Author: Xin WU ¹ ; Zongqi WANG ¹ ; Haiying LI ¹ ; Xueshun XIE ¹ ; Jiang WU ¹ ; Haitao SHEN ¹ ; Xiang LI ¹ ; Zhong WANG ² ; Gang CHEN ³
Author Information

1. Department of Neurosurgery & Brain and Nerve Research Laboratory, The First Affiliated Hospital of Soochow University, Suzhou, 215006, China.

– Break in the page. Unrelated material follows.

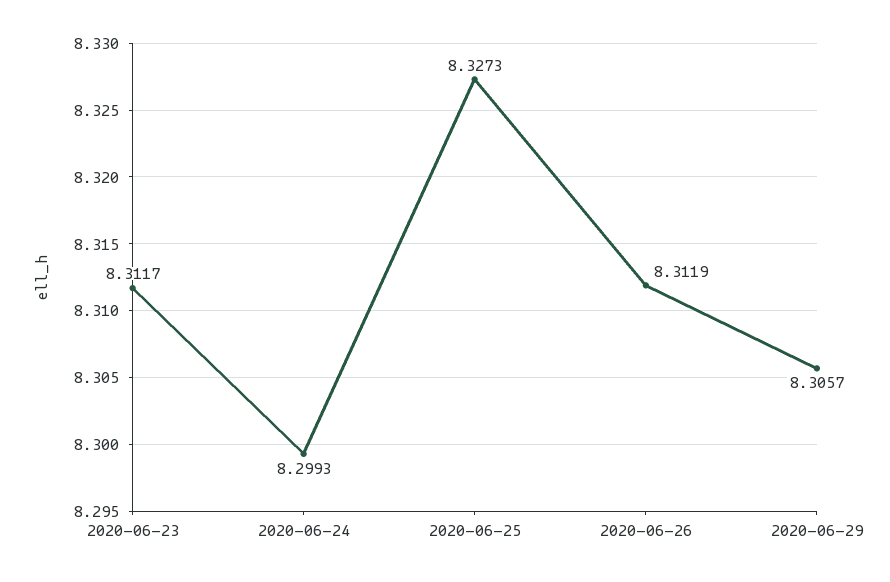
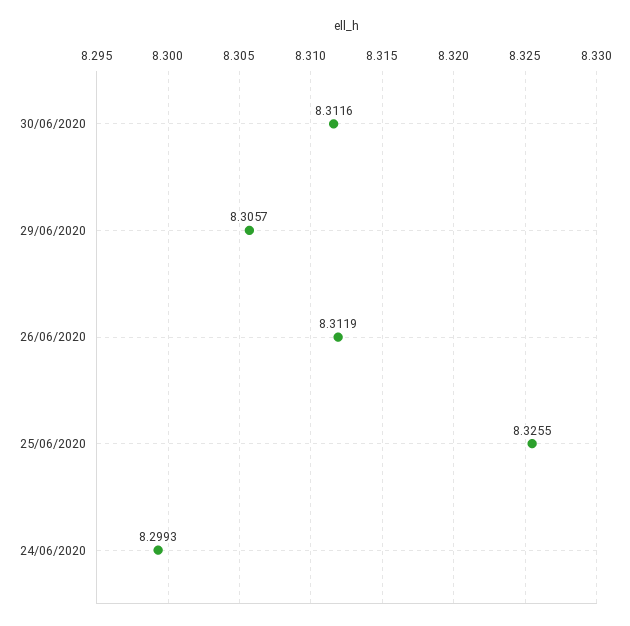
2020-06-23: 8.3117 -> none
2020-06-25: 8.3273 -> 8.3255
30/06/2020: none -> 8.3116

2. Department of Neurosurgery & Brain and Nerve Research Laboratory, The First Affiliated Hospital of Soochow University, Suzhou, 215006, China. wangzhong19640309@163.com.
3. Department of Neurosurgery & Brain and Nerve Research Laboratory, The First Affiliated Hospital of Soochow University, Suzhou, 215006, China. nju_neurosurgery@163.com.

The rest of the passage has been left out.